Can you find Texas on the map? (Hint - it's the part that looks like it's been burnt to a cinder, which is pretty much what happened while Perry prayed for career advice). The regional drought had already been so devastating that Perry issued a gubernatorial proclamation that April 22-24 would officially be 'Days of Prayer for Rain in the State of Texas'. No dice, no rain, and no relief from the record heat and fires that followed for the next four months.
The plague of drought can be brutal and deeply injurious, and the plague of fire consumes both the innocent and the guilty without discretion, but I gotta tell you, the plague of the Nylanderia pubens can push even a patient man to the edge of sanity.
Hordes of Nylanderia pubens (AKA 'Caribbean crazy ants' AKA 'hairy crazy ants') have invaded Texas in unspeakable numbers. They have transformed a state that had become a hellhole into a hellhole swarming with flea sized demons who like nothing better than to bite a Texan where it hurts (which is everywhere). And they're practically indestructible - poison 100,000 and millions take their place, electrocute them and they send in a chemical cue for the others to attack.
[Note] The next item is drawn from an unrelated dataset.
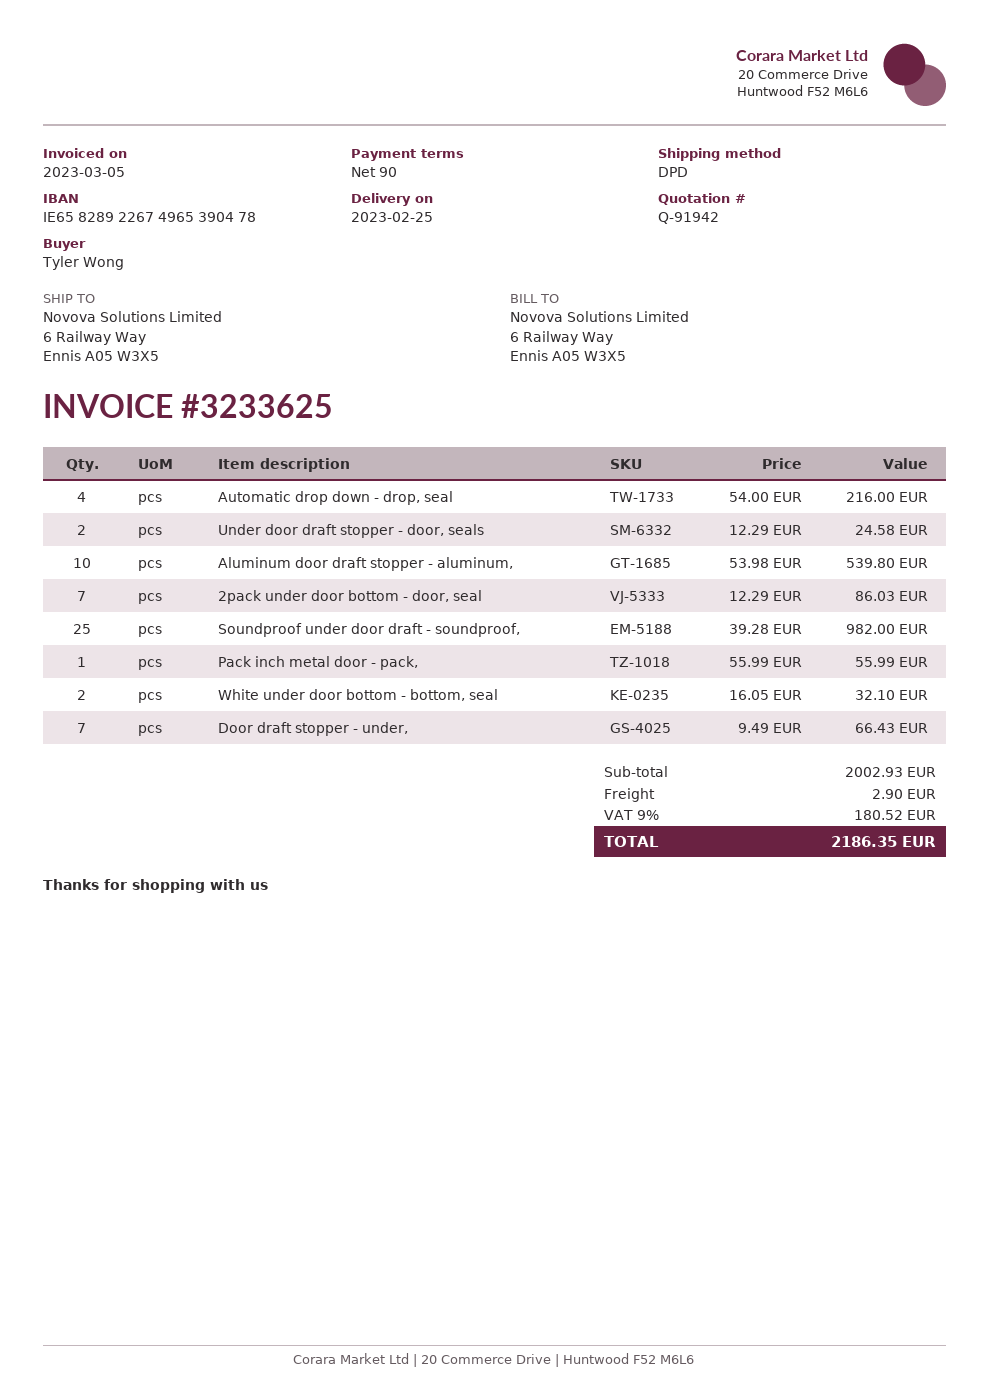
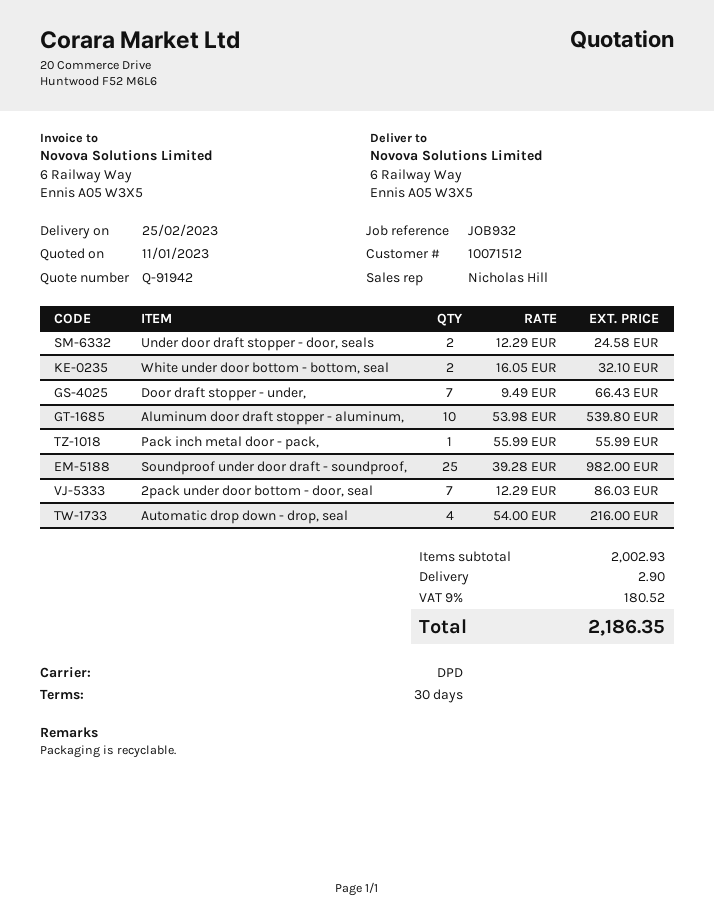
payment terms: 90 days -> 30 days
In short, they can and will ruin your picnic if you happen to be the sort to go for a basket lunch on a 112 degree day.
There are other plagues, of course, such as the plague of the clouded mind and the plague of the plunging polls, but these are Rick Perry specific and thus should be of little concern to the rest of us. So is God really telling Perry to run?
"The man's conceit is ludicrous," said a spokesman for the Deity. "Of course, a lot of those clowns are saying the same thing, but let me tell you something - He believes that anyone who feels that they need to ask His permission to seek political office don't really belong in the race to begin with. Who is Perry listening to? I don't know, but if I were you, the first person I'd check with is His evil arch-enemy."
"Rick Perry? I know the name," responds Beelzebub with a diabolical chuckle. "But have I been talking to him? Forget about it, the man won't listen to anyone. And you know, I've been super busy in the Middle East over the past year, so American politics has barely been on my radar. To tell the truth, Rick Perry doesn't really need my help to get in over his head. But hey, thanks for that tip on the Nylanderia pubens. Not my idea, but they sound like just the thing to aid and abet human suffering. As far as the drought, maybe that's just nature's way to tell Rick Perry to get off his ass and consider climate change. As far as the fire and heat go, well, that's my bad. I farted. Sorry... If you really want to know who's giving Perry bad advice, take a look at his wife. She's the one who hears voices."